Many EU laws will be carried over following the UK’s departure from the EU to ensure regulatory stability and consumer protection. However, once the transition has been achieved, the Government should avoid a ‘one size fits all’ rulebook for the funds industry. Brexit should allow the UK to set its own rules for funds and asset management services provided solely to UK or non-EU customers, which make up 80% of the UK’s asset management activity. Adopting the AIC’s recommendation would allow firms that choose to provide products or services to EU clients to opt in to EU regulations as necessary.
Ian Sayers, Chief Executive, Association of Investment Companies (AIC) said: “Brexit should allow UK policymakers to deliver better targeted and more proportionate regulation. Ultimately this will mean lower costs and greater competition for the funds sector: a ‘Brexit dividend’ delivering long-term consumer benefits.

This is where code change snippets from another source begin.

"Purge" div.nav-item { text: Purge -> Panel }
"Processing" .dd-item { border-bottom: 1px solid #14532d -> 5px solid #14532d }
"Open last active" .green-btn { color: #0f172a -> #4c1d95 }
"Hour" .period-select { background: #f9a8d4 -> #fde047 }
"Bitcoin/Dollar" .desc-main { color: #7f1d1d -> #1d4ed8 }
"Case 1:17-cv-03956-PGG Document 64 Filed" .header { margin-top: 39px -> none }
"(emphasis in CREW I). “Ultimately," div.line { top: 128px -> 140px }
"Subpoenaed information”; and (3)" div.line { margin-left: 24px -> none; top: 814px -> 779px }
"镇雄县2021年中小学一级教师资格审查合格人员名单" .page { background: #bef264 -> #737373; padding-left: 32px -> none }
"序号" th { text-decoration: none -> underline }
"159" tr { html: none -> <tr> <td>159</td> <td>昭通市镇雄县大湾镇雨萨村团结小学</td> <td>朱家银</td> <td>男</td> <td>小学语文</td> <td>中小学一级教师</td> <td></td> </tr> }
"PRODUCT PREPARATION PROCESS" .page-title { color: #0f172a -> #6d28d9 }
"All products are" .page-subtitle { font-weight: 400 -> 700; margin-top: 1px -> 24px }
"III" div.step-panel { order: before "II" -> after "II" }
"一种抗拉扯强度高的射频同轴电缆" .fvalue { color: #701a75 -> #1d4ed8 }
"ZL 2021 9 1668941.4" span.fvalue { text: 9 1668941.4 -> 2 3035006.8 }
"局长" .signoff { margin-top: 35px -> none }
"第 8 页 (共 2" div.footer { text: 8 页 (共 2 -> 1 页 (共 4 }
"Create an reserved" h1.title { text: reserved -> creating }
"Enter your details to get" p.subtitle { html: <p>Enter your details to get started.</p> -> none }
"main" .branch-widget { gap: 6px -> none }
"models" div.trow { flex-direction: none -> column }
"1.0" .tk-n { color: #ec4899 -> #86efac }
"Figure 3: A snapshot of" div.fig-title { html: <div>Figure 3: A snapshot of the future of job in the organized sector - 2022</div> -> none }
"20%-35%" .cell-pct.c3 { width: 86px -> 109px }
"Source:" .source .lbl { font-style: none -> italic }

“If the Government takes this approach they will be able to maintain investor protection standards while also taking steps to maximise the competitiveness of the funds sector. As well as benefiting investors this will support the long-term future of UK fund management and its capacity to create jobs, invest in UK business and contribute to tax revenues.
“At the moment UK funds are subject to EU obligations whether or not they are marketing into other Member States. This is particularly unfortunate for the closed-ended investment company sector which is 95% held by UK shareholders but is burdened by rules designed to govern cross-border marketing within the EU.”
Benefits of regulatory approach
There are potential benefits of putting UK policymakers in charge of standards for UK consumers.
This is demonstrated by the delay over the PRIIPs rules, which will require all funds sold to retail investors to have a Key Information Document (KID). The introduction of KIDs has been delayed because EU policymakers have been unable to agree what they should include. This is due to the difficulties of achieving a common disclosure for products sold in 28 countries. The UK authorities, focussed solely on the needs of UK consumers, could act faster to determine what disclosures are needed and introduce them in a way which both delivers a consumer benefit and meets the needs of the funds industry.